Antibiotic stewardship improves acute appendicitis outcomes in children

3 hours ago
Jairia Dela Cruz
Jairia Dela CruzSenior Medical Writer; MIMS
Jairia Dela Cruz
Jairia Dela Cruz Senior Medical Writer; MIMS
Antibiotic stewardship improves acute appendicitis outcomes in children

An antimicrobial stewardship intervention to reduce the use of piperacillin–tazobactam in children with acute appendicitis has been shown to result in improved clinical outcomes.

In a single-centre retrospective observational study conducted in Colombia, the intervention was associated with more than 90-percent reduced odds of piperacillin–tazobactam use (odds ratio, 0.076, 95 percent confidence interval, 0.04–0.14; p<0.01), without increased risk of postoperative complications or readmissions after discharge. [ESPID 2026, abstract OP-054 / #152]

The Antimicrobial Stewardship Program intervention assessed in the study was structured into three parts: (1) updating the institutional protocol to recommend ampicillin–sulbactam plus amikacin for uncomplicated appendicitis and peritonitis; (2) educational activities for healthcare staff; and (3) audit and feedback.

“Before the intervention, excessive piperacillin–tazobactam use was favoured due to the lack of antibiotic regulation,” reported first study author Dr Andrea Orozco Pinzón from Pablo Tobón Uribe Hospital, Medellín, Colombia.

The WHO classifies piperacillin–tazobactam as a “watch” antibiotic reserved for hospital-acquired infections. Excessive use of this antibiotic may lead to antimicrobial resistance, Clostridioides difficile infection, nephrotoxicity, and increased healthcare costs, according to Orozco Pinzón.

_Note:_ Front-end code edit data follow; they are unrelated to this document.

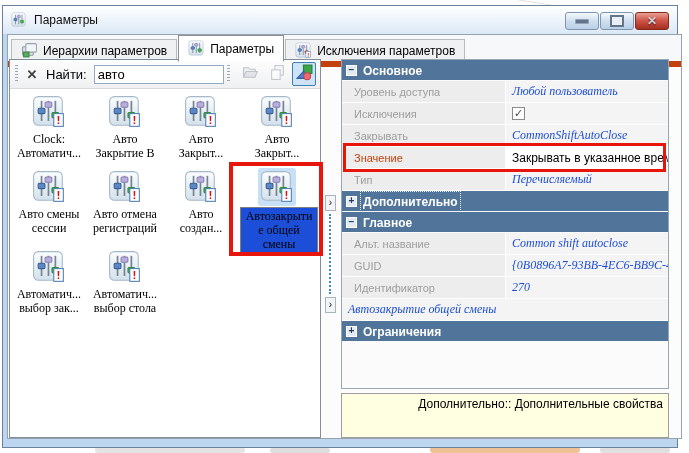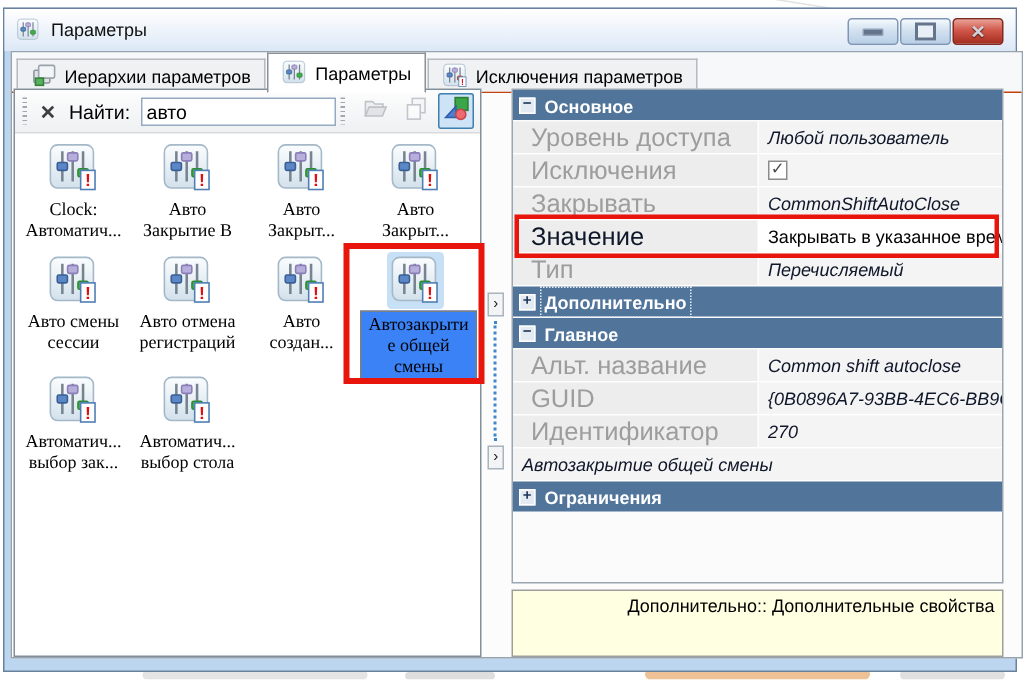--- a/index.html
+++ b/index.html
@@ -33,21 +33,21 @@
   .winbtn.close{right:8px;background:linear-gradient(#e9a196,#d0574a 45%,#a52e1f);border-color:#84291d;}
   .glyph-min{width:12px;height:3px;background:#64758b;border:1px solid #8fa2b8;border-radius:1px;}
   .glyph-max{width:10px;height:8px;border:2px solid #64758b;background:#e8eff7;}
   .glyph-close{color:#cfd3db;font-weight:bold;font-size:12px;line-height:12px;text-shadow:0 1px 1px #511108;}
 
   .client{position:absolute;left:4px;top:28px;width:675px;height:405px;box-sizing:border-box;
        background:#fcfcfc;border:1px solid #96a3ae;}
 
   
   .tabstrip{position:absolute;left:0;top:0;right:0;height:26px;display:flex;align-items:flex-end;
-       border-bottom:1px solid #c2410c;padding-left:3px;background:#f7f8f9;}
+       border-bottom:6px solid #c2410c;padding-left:3px;background:#f7f8f9;}
   .tab{display:inline-flex;align-items:center;gap:5px;padding:0 9px;height:21px;
        background:#f0f1f3;border:1px solid #b7babe;border-bottom:none;margin-right:1px;
        font-size:12px;cursor:pointer;white-space:nowrap;}
   .tab.active{height:25px;background:#fff;border-color:#8b9095;margin-bottom:-1px;
        border-bottom:1px solid #fff;z-index:3;}
   .tabicon{width:17px;height:17px;display:inline-flex;}
 
   
   .left-panel{position:absolute;left:1px;top:24px;width:312px;height:379px;box-sizing:border-box;
        background:#fff;border:1px solid #828f9a;}
@@ -65,21 +65,21 @@
   .tbtn.disabled{opacity:.55;}
   .tbtn.toggled{background:#cfe3f7;border-color:#3c7fb1;}
   .tbtn svg{width:17px;height:17px;}
   .btn-group{margin-left:auto;display:flex;align-items:center;}
 
   .icon-area{position:absolute;left:0;top:29px;right:0;bottom:0;overflow:hidden;}
   .gitem{position:absolute;width:74px;text-align:center;cursor:pointer;}
   .iconwrap{width:38px;height:38px;margin:0 auto;display:flex;align-items:center;justify-content:center;border-radius:3px;}
   .gitem.selected .iconwrap{background:#c8e0f5;}
   .glabel{font-size:12px;line-height:14px;margin-top:1px;color:#000;font-family:Liberation Serif, serif;}
-  .gitem.selected .glabel{background:#3b82f6;border:1px solid #7e7e7e;width:78px;box-sizing:border-box;
+  .gitem.selected .glabel{background:#1d4ed8;border:1px solid #7e7e7e;width:78px;box-sizing:border-box;
        margin:1px auto 0;padding:1px 1px;}
 
   .annot{position:absolute;border:4px solid #e8150d;box-sizing:border-box;pointer-events:none;z-index:6;}
   #annot-item{left:219px;top:102px;width:94px;height:94px;}
 
   
   .vsplit{position:absolute;left:316px;top:24px;width:13px;height:379px;}
   .varrow{position:absolute;left:1px;width:11px;height:16px;box-sizing:border-box;
        border:1px solid #aab4bd;background:#f2f4f5;color:#222;font-size:10px;line-height:13px;
        text-align:center;cursor:pointer;}
@@ -91,26 +91,26 @@
   .pgrid{position:absolute;left:333px;top:24px;width:328px;height:330px;box-sizing:border-box;
        background:#fbfbfb;border:1px solid #9aa6b2;overflow:hidden;}
   .psec-header{height:20px;background:#50749a;color:#fff;font-weight:bold;font-size:12px;
        display:flex;align-items:center;margin-bottom:1px;cursor:pointer;}
   .expander{width:11px;height:11px;box-sizing:border-box;margin:0 6px 0 4px;background:#e3eaf2;
        border:1px solid #fff;color:#20395a;font-size:10px;line-height:8px;text-align:center;
        font-weight:bold;cursor:pointer;}
   .ptitle{padding-top:1px;}
   .psec-header.focused .ptitle{outline:1px dotted #e8edf3;outline-offset:2px;}
   .prow{display:flex;height:21px;border-bottom:1px solid #fff;cursor:default;}
-  .plabel{width:164px;box-sizing:border-box;background:#ededed;color:#9d9d9d;font-size:17px;
+  .plabel{width:164px;box-sizing:border-box;background:#ededed;color:#9d9d9d;font-size:11px;
        display:flex;align-items:center;padding-left:12px;border-right:1px solid #fff;overflow:hidden;white-space:nowrap;}
   .pvalue{flex:1;background:#f4f4f4;display:flex;align-items:center;padding-left:6px;font-size:12px;
        overflow:hidden;white-space:nowrap;}
-  .pvalue.readonly{font-style:italic;color:#0f172a;}
-  .prow.editable .plabel{color:#0f172a;}
+  .pvalue.readonly{font-style:italic;color:#1d4ed8;font-family:Liberation Serif, serif;}
+  .prow.editable .plabel{color:#c2410c;}
   .prow.editable .pvalue{background:#fff;color:#000;}
   .checkbox{width:13px;height:13px;box-sizing:border-box;border:1px solid #8a8a8a;background:#fff;
        font-size:11px;line-height:11px;color:#4a4a4a;text-align:center;cursor:pointer;}
   #annot-row{left:1px;top:83px;width:323px;height:29px;border-width:3px;}
 
   
   .descbox{position:absolute;left:333px;top:358px;width:328px;height:45px;box-sizing:border-box;
        background:#ffffe1;border:1px solid #9e9e9e;padding:3px 5px;font-size:12px;color:#000;text-align:right;}
 </style>
 </head>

“The implementation of the stewardship program contributed substantially to reducing the piperacillin–tazobactam consumption, highlighting the importance of in-hospital education and standardized prescribing practices,” she said.

In the study, Orozco Pinzón and colleagues looked at 305 paediatric patients (median age 8 years, 66 percent male) with complicated appendicitis treated at their hospital. Of these, 151 were included in the preintervention group (2018–2021) and 154 in the postintervention group (2022–2024).

Baseline characteristics such as sex, age, area of origin, and presence of comorbidities were similar between the two patient groups. Escherichia coli was the most common pathogen, isolated in 46 percent of patients in the preintervention group and in 48 percent in the postintervention group. There were no differences in overall microbial distribution.

Compared with the preintervention group, the postintervention group had markedly reduced exposure to piperacillin–tazobactam (16.2 percent vs 96 percent; p<0.001), shorter duration of antibiotic therapy (median, 5 vs 7 days; p<0.001), and shorter hospital length of stay (median 5 vs 7 days; p<0.001).

There were no significant between-group differences noted in postoperative complications (35.3 percent vs 43.8 percent; p=0.237), emergency department readmission (8.4 percent vs 19.8 percent; p=0.13), and hospital readmission (92.3 percent vs 53.3 percent; p=0.59). However, all outcomes occurred with less frequency in the postintervention group.

Overall, these findings demonstrate that the Antimicrobial Stewardship Program can promote rational antibiotic use, avoiding unnecessary exposure to broad-spectrum antibiotics and reducing its negative impact on nosocomial pathogens, Orozco Pinzón said.

“The development of institutional guidelines and continuous education are key to achieving Antimicrobial Stewardship Program goals. This strategy may be replicated in other institutions,” she added.